Thinking about the books I most often recommend to people I realized that there is definitely a common thread, though it took me a few tries to pin it down. If pressed I think I would have to categorize it as a sort of “seize the moment but let’s please not read too much into this”-ness. What tends to happen when I recommend my favourite pick-me-ups, though, is that I say, “This is hilarious, read it now, it will snap you out of whatever you’re in,” and then the person comes back and says, “But she DIES at the end!” or “How could a parent DO THAT?” So yes, I guess a certain fuckyouitiveness governs my guest room shelf. Here’s a starter kit:

Where’d You Go, Bernadette? by Maria Semple. This book snapped me out of a dark gloom last winter.

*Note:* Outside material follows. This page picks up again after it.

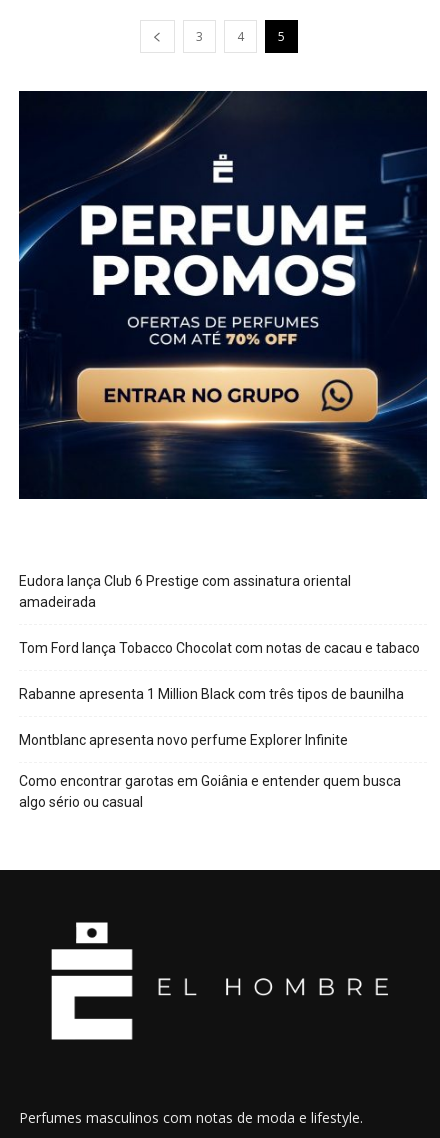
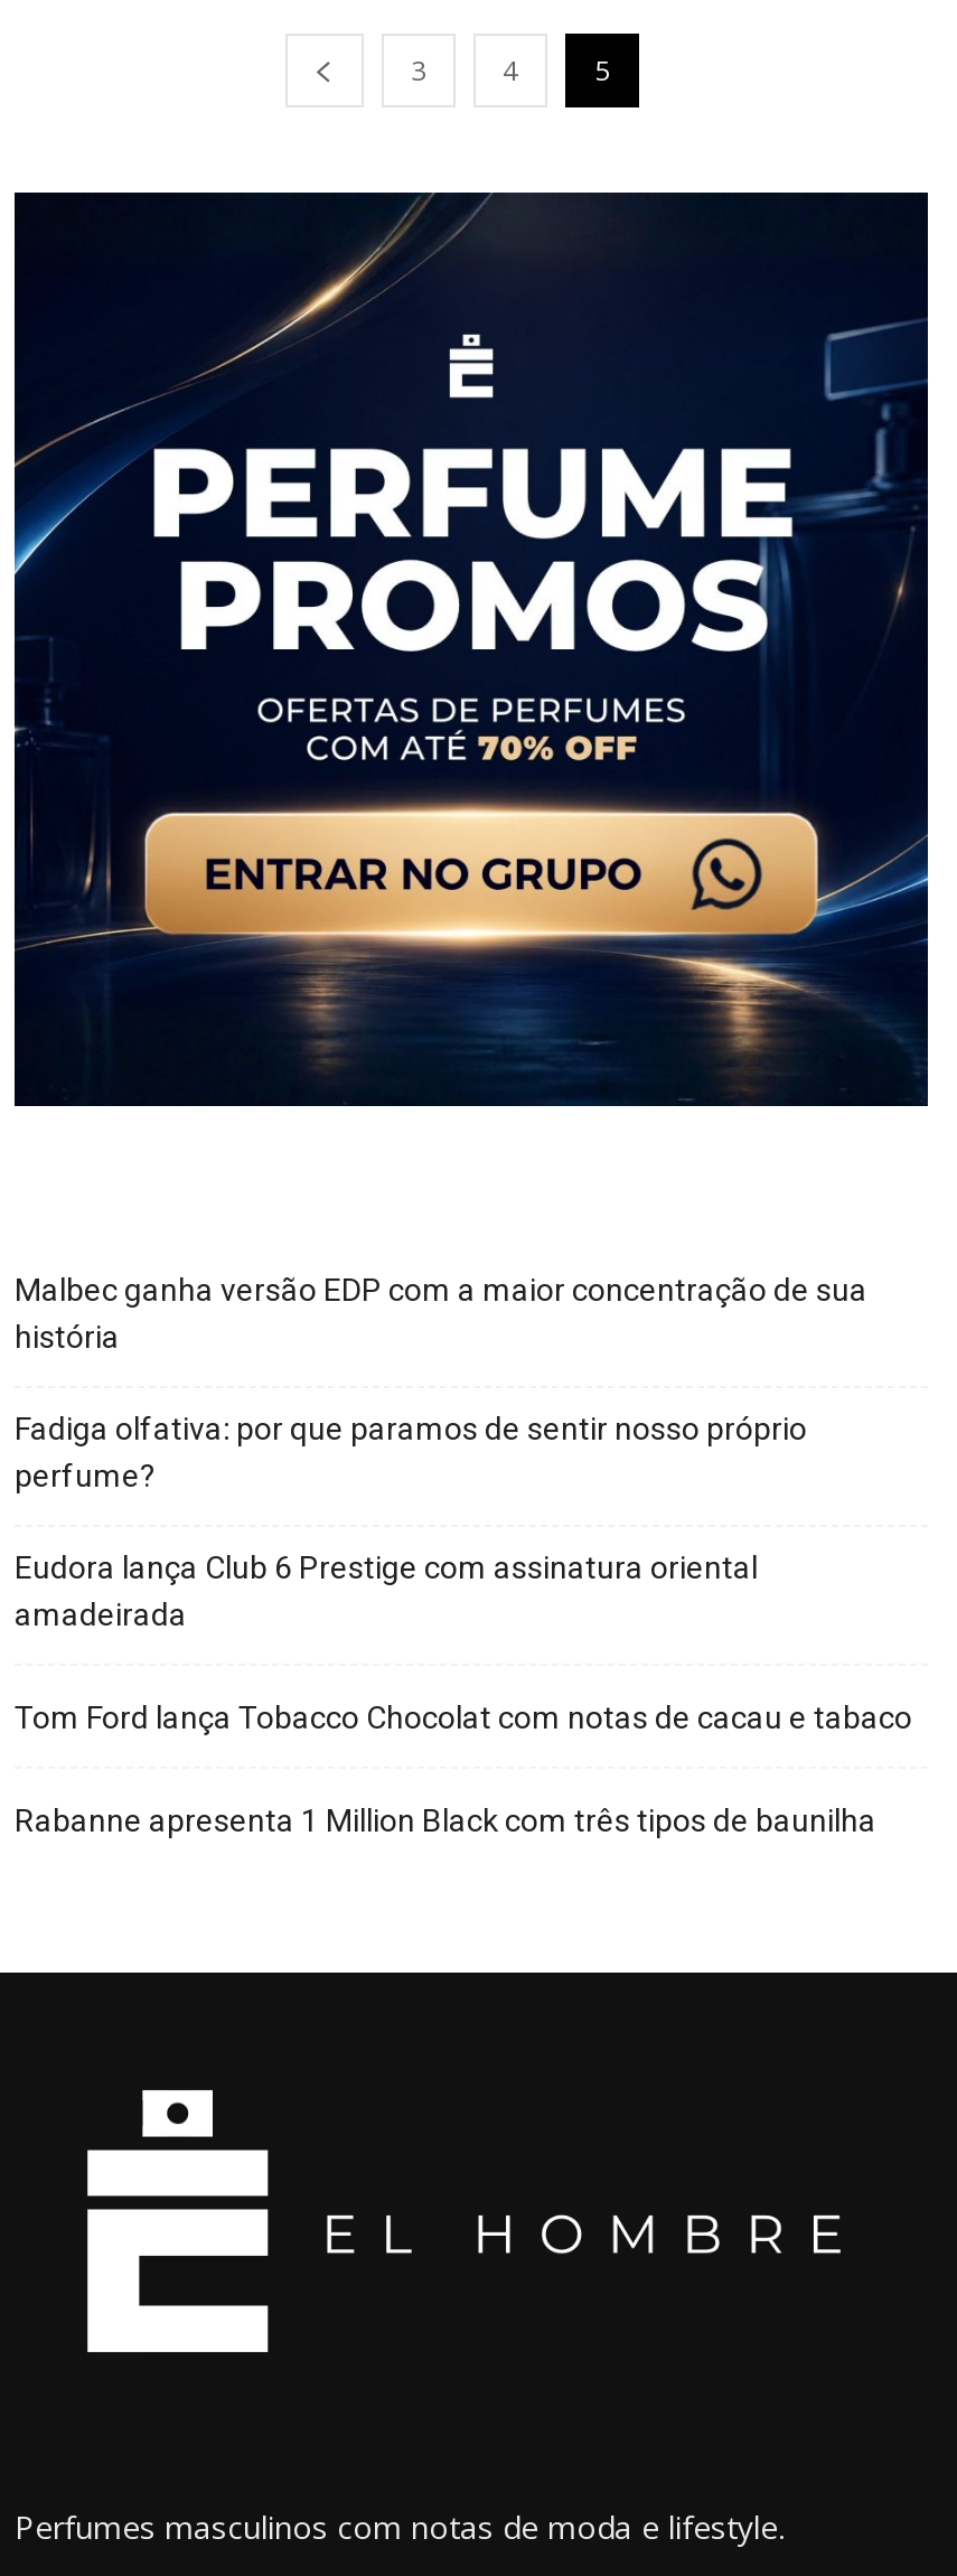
none -> [15,1271,867,1493] Malbec ganha versão EDP com a maior concentração de sua | história | Fadiga olfativa: por que paramos de sentir nosso próprio | perfume?
moved [19,573,420,702] -> [15,1549,912,1838]: Eudora lança Club 6 Prestige com assinatura oriental | amadeirada | Tom Ford lança Tobacco Chocolat com notas de cacau e tabaco | Rabanne apresenta 1 Million Black com três tipos de baunilha
[19,732,401,810] Montblanc apresenta novo perfume Explorer Infinite | Como encontrar garotas em Goiânia e entender quem busca | algo sério ou casual -> none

The Family Fang by Kevin Wilson. This one did the job this past winter (apparently the complete absence of winter weather was not quite enough to prevent the winter blahs. I stand corrected). Both it and the Semple novel feature AWOL parents, so if that strikes you as decidedly unfunny I guess take a pass.

The Pursuit of Love by Nancy Mitford. A family favourite.

Come, Thou Tortoise Jessica Grant. “I would not say no to a tortoise.” (I would also not say no to intel on when Jessica Grant is publishing a new book. Where’d you go, Jessica?)

Rare Birds by Edward Riche. Birding, the tourism industry, diving gear, go.

Orlando by Virginia Woolf. Wolfhounds, emerald rings, spontaneous/immaculate gender-reassignment.

The Hitchhiker’s Guide to the Galaxy by Douglas Adams. Because Thursdays are a bitch.

Unfortunately the words that first come to mind to describe this preference are ones I find grating: zany, madcap? Both feel safe, a bit sanitized, and don’t account for the measure of bleakness I apparently feel compelled to push on people. Absurd I like more, particularly for its connection to existentialism which I am always just a few short minutes away from buckling down and studying properly but mostly just toss into conversation and then run. I would say it’s fiction that’s about grand gestures that might not mean anything at all, approaching life as a lilypad-to-lilypad business rather than sitting still long enough to make a plan. Not so much lack of responsibility but lack of interest in investing additional layers of meaning – a letting be.

*Utterly fictional. I have no guest room and am known to be a really disappointing host.